Exercise instructions>
Report every line from the following entries that contains the string "dashed".

Data provided>
....

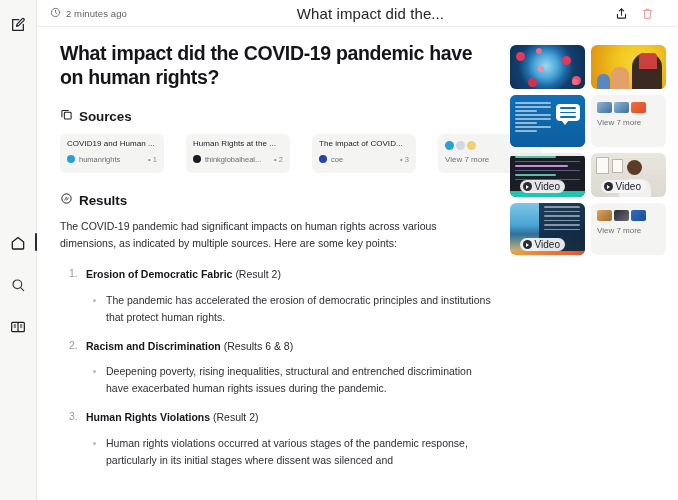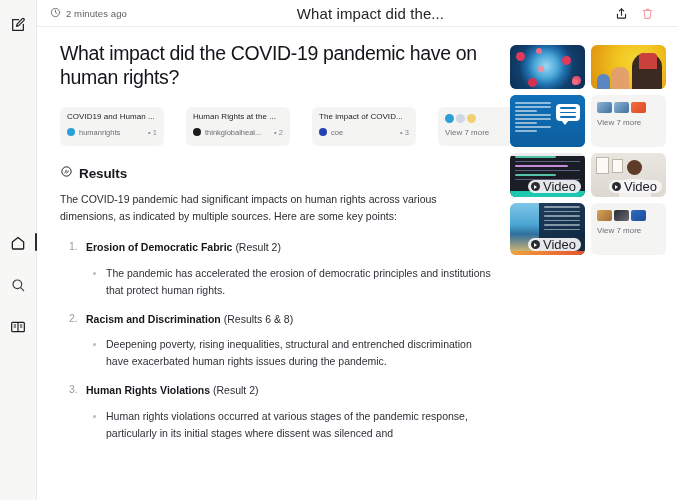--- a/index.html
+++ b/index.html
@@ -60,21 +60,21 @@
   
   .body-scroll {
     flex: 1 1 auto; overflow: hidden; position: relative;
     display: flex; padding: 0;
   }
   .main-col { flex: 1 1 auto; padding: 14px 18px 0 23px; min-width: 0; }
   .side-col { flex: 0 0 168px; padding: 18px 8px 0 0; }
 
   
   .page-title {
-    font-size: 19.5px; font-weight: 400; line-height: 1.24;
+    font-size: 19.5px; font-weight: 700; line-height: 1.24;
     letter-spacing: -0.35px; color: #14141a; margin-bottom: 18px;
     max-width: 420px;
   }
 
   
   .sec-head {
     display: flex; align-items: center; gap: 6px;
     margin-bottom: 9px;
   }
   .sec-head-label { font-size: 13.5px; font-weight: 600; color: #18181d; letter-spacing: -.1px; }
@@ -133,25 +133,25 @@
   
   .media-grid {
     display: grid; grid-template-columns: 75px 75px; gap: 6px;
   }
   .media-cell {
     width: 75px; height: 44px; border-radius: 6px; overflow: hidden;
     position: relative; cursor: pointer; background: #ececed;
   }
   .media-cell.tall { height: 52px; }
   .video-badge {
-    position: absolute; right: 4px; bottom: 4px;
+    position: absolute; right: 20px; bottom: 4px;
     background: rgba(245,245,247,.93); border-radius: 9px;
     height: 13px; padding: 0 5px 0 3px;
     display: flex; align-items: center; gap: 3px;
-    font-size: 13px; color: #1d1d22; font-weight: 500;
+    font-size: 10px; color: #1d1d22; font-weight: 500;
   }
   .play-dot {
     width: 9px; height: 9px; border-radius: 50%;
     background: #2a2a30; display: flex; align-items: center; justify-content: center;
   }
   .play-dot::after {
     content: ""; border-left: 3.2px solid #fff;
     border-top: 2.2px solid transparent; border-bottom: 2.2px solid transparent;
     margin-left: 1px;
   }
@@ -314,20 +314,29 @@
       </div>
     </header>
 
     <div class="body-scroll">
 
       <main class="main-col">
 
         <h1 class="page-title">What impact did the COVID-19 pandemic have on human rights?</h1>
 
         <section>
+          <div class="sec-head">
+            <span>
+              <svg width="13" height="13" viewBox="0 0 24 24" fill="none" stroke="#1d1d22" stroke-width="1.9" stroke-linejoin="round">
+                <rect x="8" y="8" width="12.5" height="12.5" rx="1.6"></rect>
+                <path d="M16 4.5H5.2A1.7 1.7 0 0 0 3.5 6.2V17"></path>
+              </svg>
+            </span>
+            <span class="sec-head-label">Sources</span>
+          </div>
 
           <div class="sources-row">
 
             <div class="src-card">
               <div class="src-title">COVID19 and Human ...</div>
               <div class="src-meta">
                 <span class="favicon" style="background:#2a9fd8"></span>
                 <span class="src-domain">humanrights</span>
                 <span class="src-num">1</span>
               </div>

....

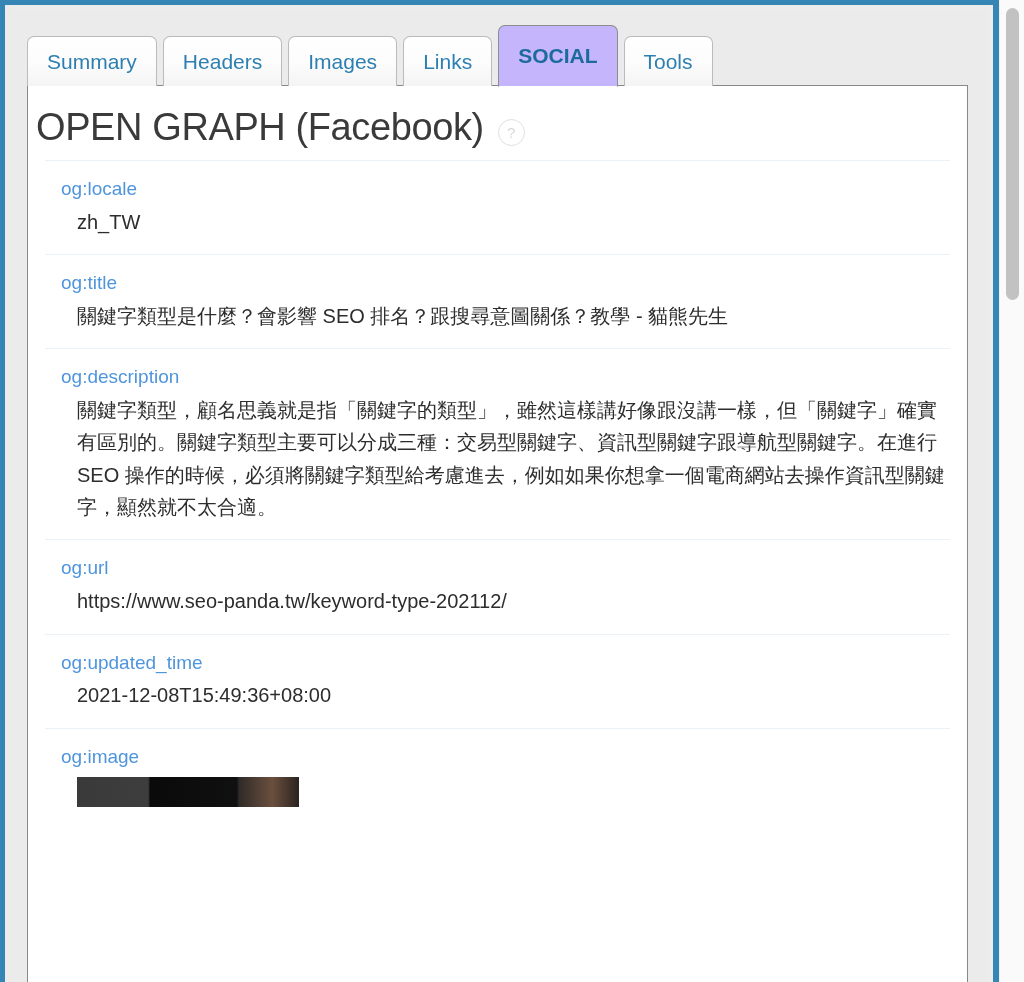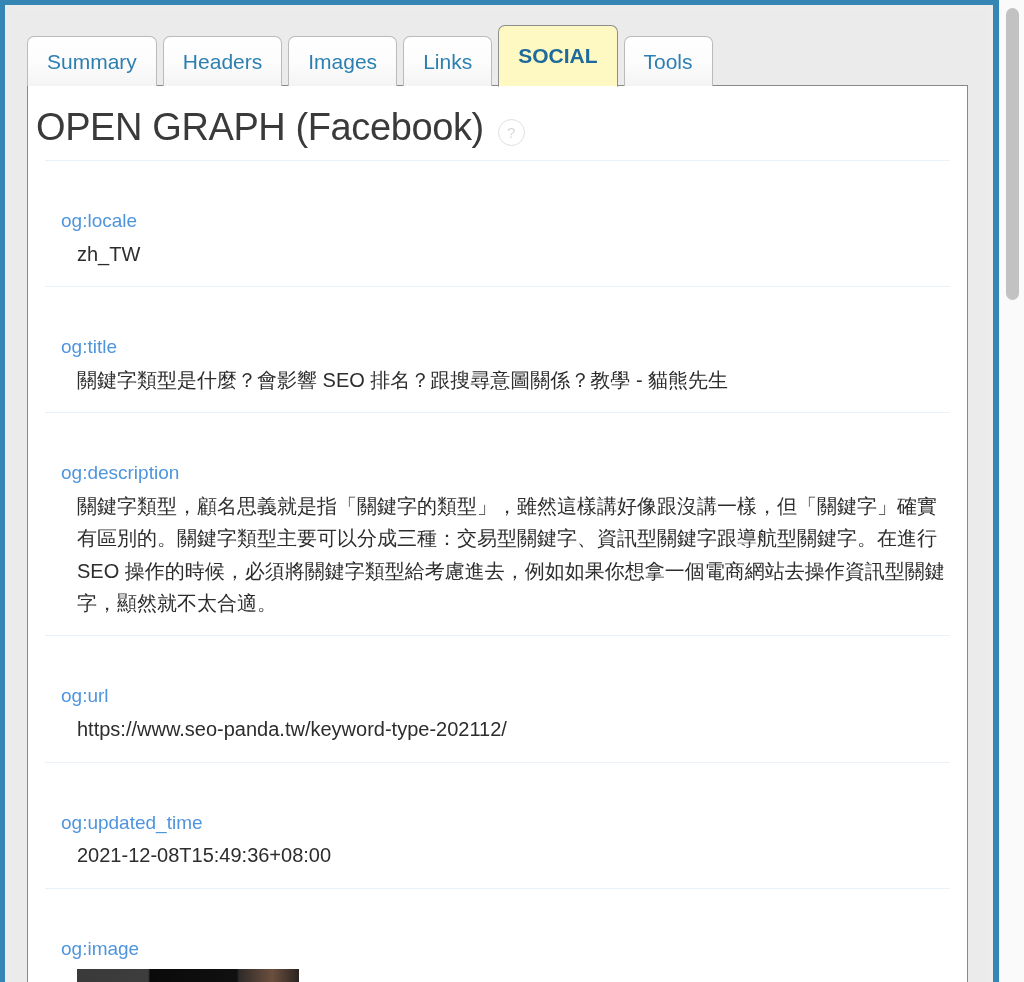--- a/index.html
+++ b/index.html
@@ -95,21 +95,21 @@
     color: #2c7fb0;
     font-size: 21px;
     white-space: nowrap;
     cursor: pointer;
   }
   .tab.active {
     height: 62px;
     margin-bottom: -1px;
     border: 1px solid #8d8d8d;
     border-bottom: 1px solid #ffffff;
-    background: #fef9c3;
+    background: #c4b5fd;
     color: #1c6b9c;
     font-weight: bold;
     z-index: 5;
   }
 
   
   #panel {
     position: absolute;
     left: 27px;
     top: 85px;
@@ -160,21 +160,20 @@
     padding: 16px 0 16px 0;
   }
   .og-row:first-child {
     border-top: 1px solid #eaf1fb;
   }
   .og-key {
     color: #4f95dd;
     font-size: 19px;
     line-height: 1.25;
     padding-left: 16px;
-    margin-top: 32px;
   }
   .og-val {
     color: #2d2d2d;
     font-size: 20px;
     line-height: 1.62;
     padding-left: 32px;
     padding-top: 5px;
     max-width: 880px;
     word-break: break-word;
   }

....

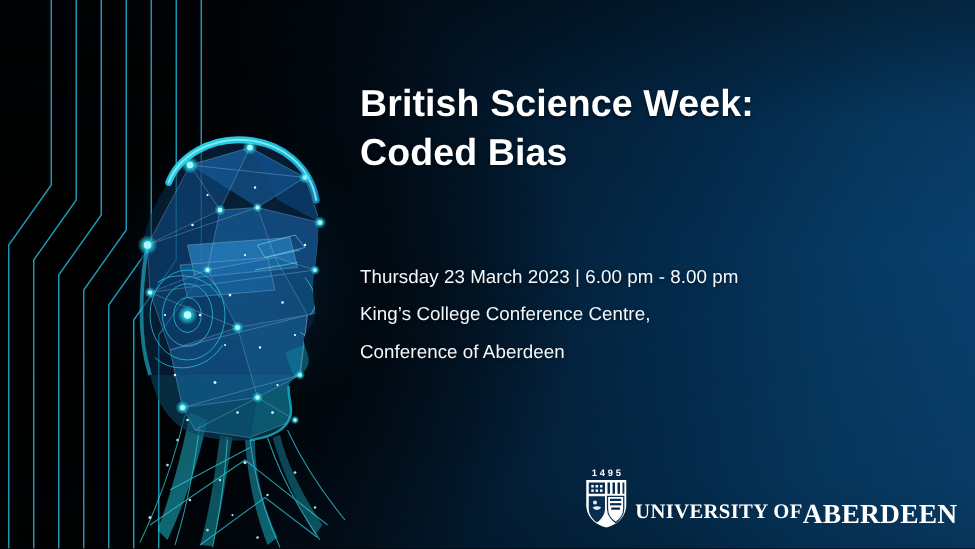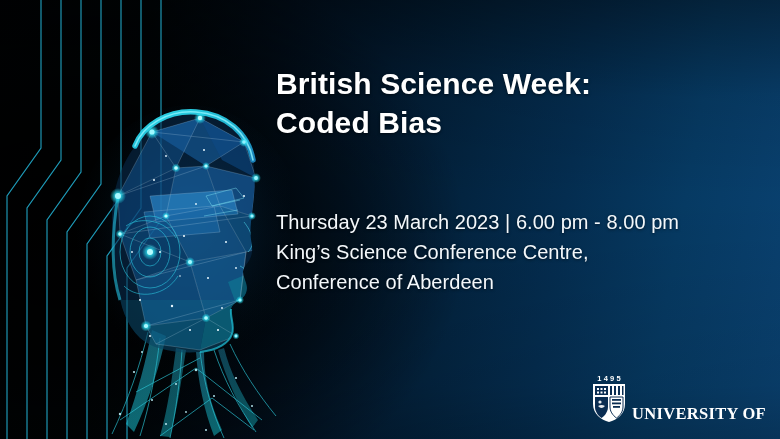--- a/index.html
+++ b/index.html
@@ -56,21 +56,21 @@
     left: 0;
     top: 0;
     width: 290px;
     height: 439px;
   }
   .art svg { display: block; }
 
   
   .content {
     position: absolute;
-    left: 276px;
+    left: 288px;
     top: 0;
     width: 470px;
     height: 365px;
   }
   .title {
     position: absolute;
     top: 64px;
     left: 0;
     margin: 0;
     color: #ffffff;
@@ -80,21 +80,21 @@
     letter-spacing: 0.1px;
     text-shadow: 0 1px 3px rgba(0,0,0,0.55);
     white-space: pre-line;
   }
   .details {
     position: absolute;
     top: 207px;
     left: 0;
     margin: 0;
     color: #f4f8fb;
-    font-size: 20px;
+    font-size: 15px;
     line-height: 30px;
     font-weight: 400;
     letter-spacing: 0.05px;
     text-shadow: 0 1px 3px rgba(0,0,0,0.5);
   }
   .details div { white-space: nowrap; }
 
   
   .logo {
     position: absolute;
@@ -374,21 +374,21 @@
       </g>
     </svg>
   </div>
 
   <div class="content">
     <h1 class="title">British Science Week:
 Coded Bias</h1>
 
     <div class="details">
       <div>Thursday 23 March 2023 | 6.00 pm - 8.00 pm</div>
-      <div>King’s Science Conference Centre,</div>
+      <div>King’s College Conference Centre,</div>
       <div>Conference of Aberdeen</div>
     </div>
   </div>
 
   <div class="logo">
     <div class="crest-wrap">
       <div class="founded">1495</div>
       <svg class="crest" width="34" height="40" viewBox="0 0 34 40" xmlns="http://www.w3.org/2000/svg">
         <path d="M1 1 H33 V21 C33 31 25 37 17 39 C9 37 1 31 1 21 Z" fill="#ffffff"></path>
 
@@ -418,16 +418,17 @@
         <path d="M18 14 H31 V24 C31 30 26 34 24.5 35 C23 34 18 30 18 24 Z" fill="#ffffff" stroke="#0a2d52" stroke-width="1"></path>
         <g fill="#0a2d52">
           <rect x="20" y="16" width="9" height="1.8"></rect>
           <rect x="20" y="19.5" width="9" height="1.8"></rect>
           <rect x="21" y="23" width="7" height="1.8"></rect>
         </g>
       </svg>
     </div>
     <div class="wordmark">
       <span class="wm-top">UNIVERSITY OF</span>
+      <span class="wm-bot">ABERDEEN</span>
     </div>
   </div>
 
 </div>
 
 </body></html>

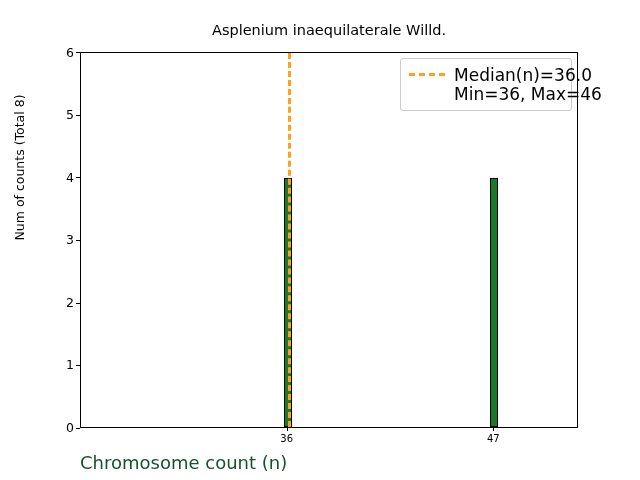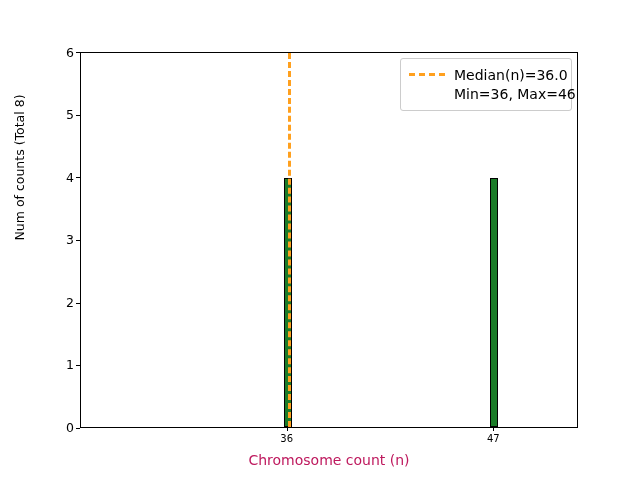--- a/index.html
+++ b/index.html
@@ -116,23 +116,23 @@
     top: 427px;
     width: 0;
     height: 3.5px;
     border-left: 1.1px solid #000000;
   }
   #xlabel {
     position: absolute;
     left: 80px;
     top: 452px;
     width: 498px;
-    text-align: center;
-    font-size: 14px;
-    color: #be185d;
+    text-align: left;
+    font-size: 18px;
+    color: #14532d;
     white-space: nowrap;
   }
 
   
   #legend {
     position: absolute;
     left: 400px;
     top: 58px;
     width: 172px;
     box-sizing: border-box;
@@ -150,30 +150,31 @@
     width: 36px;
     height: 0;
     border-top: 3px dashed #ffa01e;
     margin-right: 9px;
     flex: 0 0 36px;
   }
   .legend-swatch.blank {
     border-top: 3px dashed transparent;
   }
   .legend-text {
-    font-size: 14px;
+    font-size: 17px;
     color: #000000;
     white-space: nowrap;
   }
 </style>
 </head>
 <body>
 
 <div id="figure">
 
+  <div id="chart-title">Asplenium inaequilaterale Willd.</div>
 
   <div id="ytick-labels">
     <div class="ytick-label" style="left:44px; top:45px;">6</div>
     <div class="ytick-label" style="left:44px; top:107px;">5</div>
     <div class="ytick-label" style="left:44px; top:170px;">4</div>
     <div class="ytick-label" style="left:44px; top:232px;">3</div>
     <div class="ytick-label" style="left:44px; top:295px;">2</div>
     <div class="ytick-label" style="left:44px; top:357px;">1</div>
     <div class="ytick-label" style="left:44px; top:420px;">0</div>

....

Response area>
     border-top: 3px dashed #ffa01e;
     border-top: 3px dashed transparent;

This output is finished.